Records for the exercise: Begin

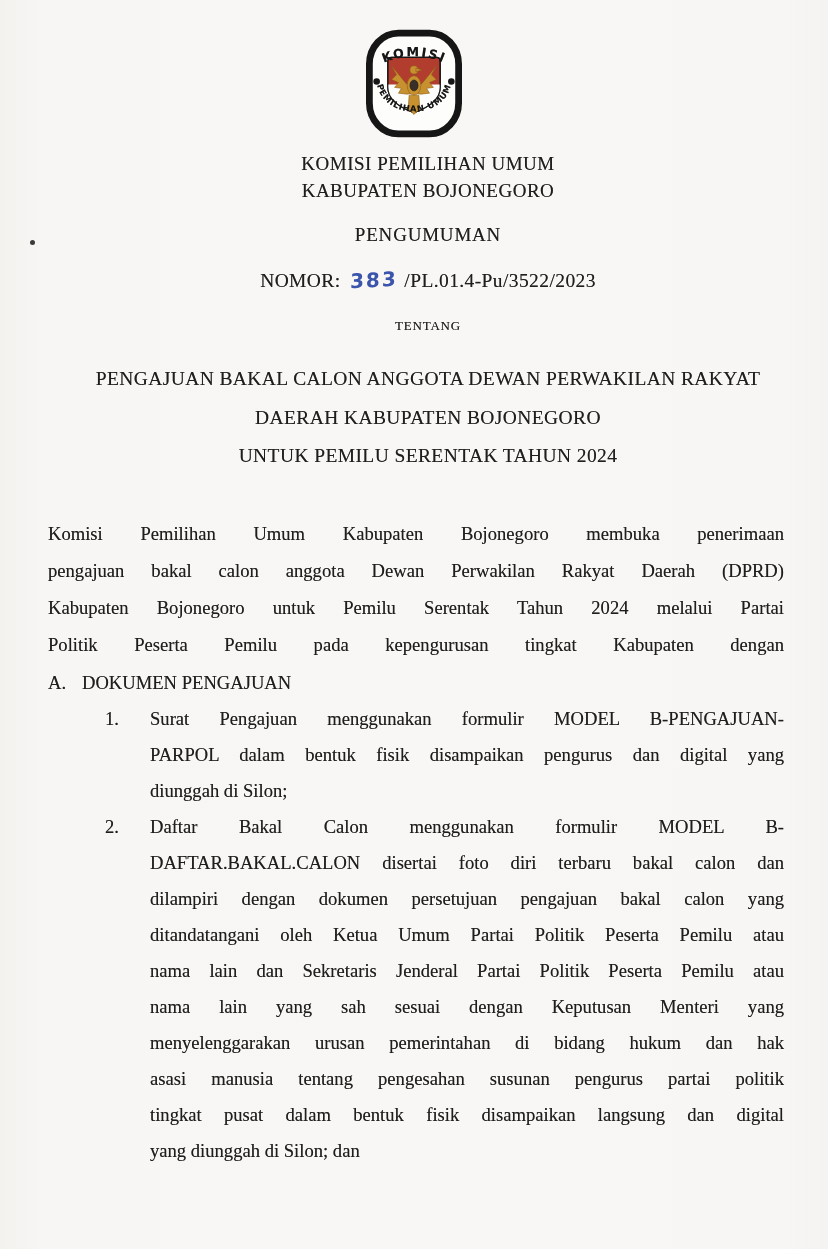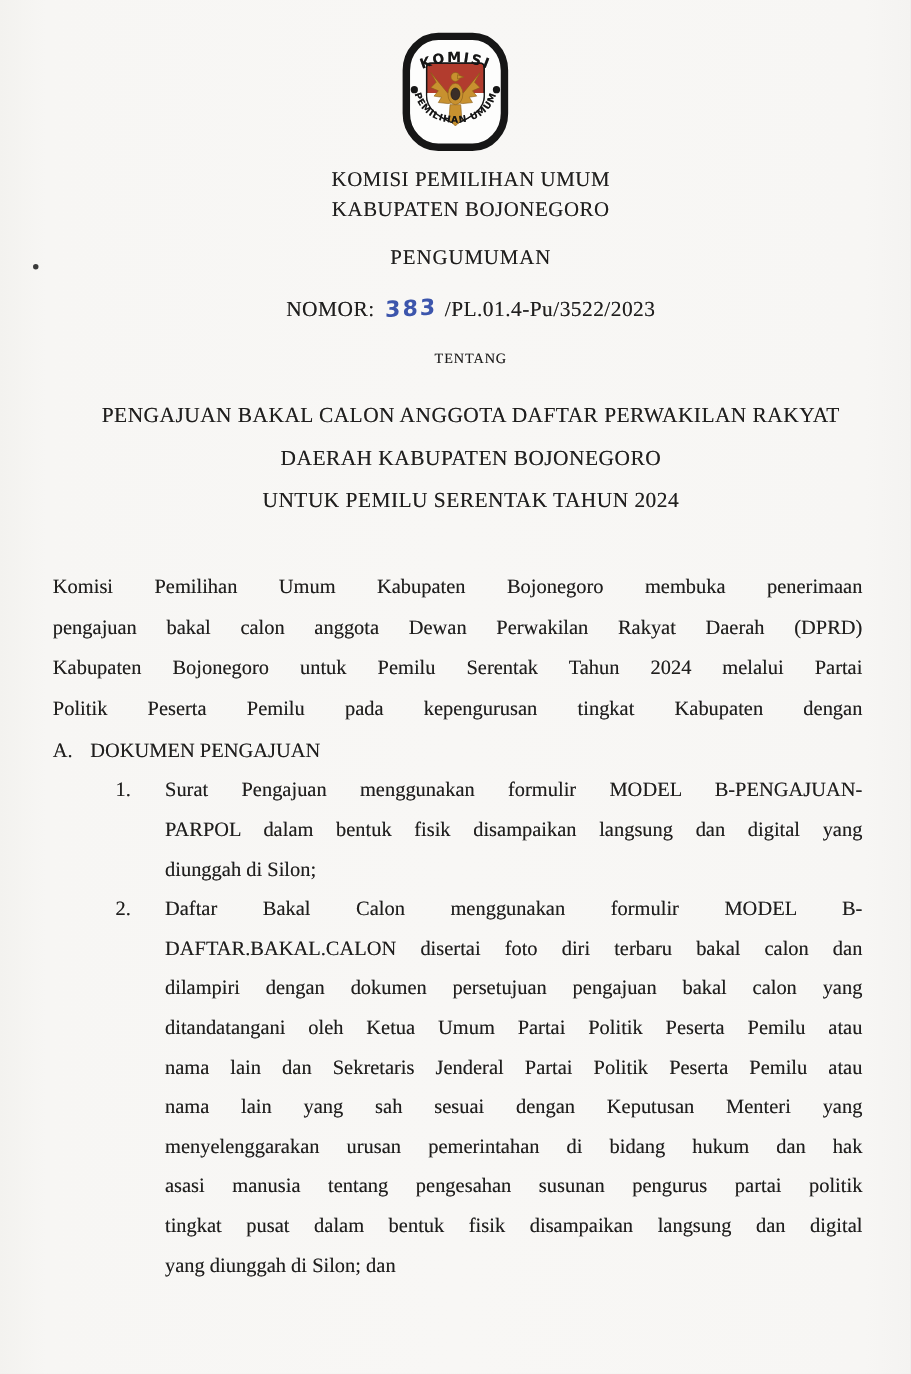--- a/index.html
+++ b/index.html
@@ -102,21 +102,21 @@
 
   <div class="center-text doctype">PENGUMUMAN</div>
 
   <div class="center-text nomor">
     <span>NOMOR:</span><span class="hand">383</span><span>/PL.01.4-Pu/3522/2023</span>
   </div>
 
   <div class="center-text tentang">TENTANG</div>
 
   <div class="center-text title">
-    <div>PENGAJUAN BAKAL CALON ANGGOTA DAFTAR PERWAKILAN RAKYAT</div>
+    <div>PENGAJUAN BAKAL CALON ANGGOTA DEWAN PERWAKILAN RAKYAT</div>
     <div>DAERAH KABUPATEN BOJONEGORO</div>
     <div>UNTUK PEMILU SERENTAK TAHUN 2024</div>
   </div>
 
   <div class="content">
 
     <div>
       <div class="jline">Komisi Pemilihan Umum Kabupaten Bojonegoro membuka penerimaan</div>
       <div class="jline">pengajuan bakal calon anggota Dewan Perwakilan Rakyat Daerah (DPRD)</div>
       <div class="jline">Kabupaten Bojonegoro untuk Pemilu Serentak Tahun 2024 melalui Partai</div>
@@ -125,21 +125,21 @@
 
     <div class="section-heading">
       <span class="section-label">A.</span>
       <span>DOKUMEN PENGAJUAN</span>
     </div>
 
     <div class="list-item">
       <div class="list-num">1.</div>
       <div class="list-text">
         <div class="jline">Surat Pengajuan menggunakan formulir MODEL B-PENGAJUAN-</div>
-        <div class="jline">PARPOL dalam bentuk fisik disampaikan langsung dan digital yang</div>
+        <div class="jline">PARPOL dalam bentuk fisik disampaikan pengurus dan digital yang</div>
         <div>diunggah di Silon;</div>
       </div>
     </div>
 
     <div class="list-item">
       <div class="list-num">2.</div>
       <div class="list-text">
         <div class="jline">Daftar Bakal Calon menggunakan formulir MODEL B-</div>
         <div class="jline">DAFTAR.BAKAL.CALON disertai foto diri terbaru bakal calon dan</div>
         <div class="jline">dilampiri dengan dokumen persetujuan pengajuan bakal calon yang</div>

Records for the exercise: End

**Exercise brief**
Write the records out again exactly; none of the pictures belong in the copy.

**Answer to this problem**
--- a/index.html
+++ b/index.html
@@ -102,21 +102,21 @@
 
   <div class="center-text doctype">PENGUMUMAN</div>
 
   <div class="center-text nomor">
     <span>NOMOR:</span><span class="hand">383</span><span>/PL.01.4-Pu/3522/2023</span>
   </div>
 
   <div class="center-text tentang">TENTANG</div>
 
   <div class="center-text title">
-    <div>PENGAJUAN BAKAL CALON ANGGOTA DAFTAR PERWAKILAN RAKYAT</div>
+    <div>PENGAJUAN BAKAL CALON ANGGOTA DEWAN PERWAKILAN RAKYAT</div>
     <div>DAERAH KABUPATEN BOJONEGORO</div>
     <div>UNTUK PEMILU SERENTAK TAHUN 2024</div>
   </div>
 
   <div class="content">
 
     <div>
       <div class="jline">Komisi Pemilihan Umum Kabupaten Bojonegoro membuka penerimaan</div>
       <div class="jline">pengajuan bakal calon anggota Dewan Perwakilan Rakyat Daerah (DPRD)</div>
       <div class="jline">Kabupaten Bojonegoro untuk Pemilu Serentak Tahun 2024 melalui Partai</div>
@@ -125,21 +125,21 @@
 
     <div class="section-heading">
       <span class="section-label">A.</span>
       <span>DOKUMEN PENGAJUAN</span>
     </div>
 
     <div class="list-item">
       <div class="list-num">1.</div>
       <div class="list-text">
         <div class="jline">Surat Pengajuan menggunakan formulir MODEL B-PENGAJUAN-</div>
-        <div class="jline">PARPOL dalam bentuk fisik disampaikan langsung dan digital yang</div>
+        <div class="jline">PARPOL dalam bentuk fisik disampaikan pengurus dan digital yang</div>
         <div>diunggah di Silon;</div>
       </div>
     </div>
 
     <div class="list-item">
       <div class="list-num">2.</div>
       <div class="list-text">
         <div class="jline">Daftar Bakal Calon menggunakan formulir MODEL B-</div>
         <div class="jline">DAFTAR.BAKAL.CALON disertai foto diri terbaru bakal calon dan</div>
         <div class="jline">dilampiri dengan dokumen persetujuan pengajuan bakal calon yang</div>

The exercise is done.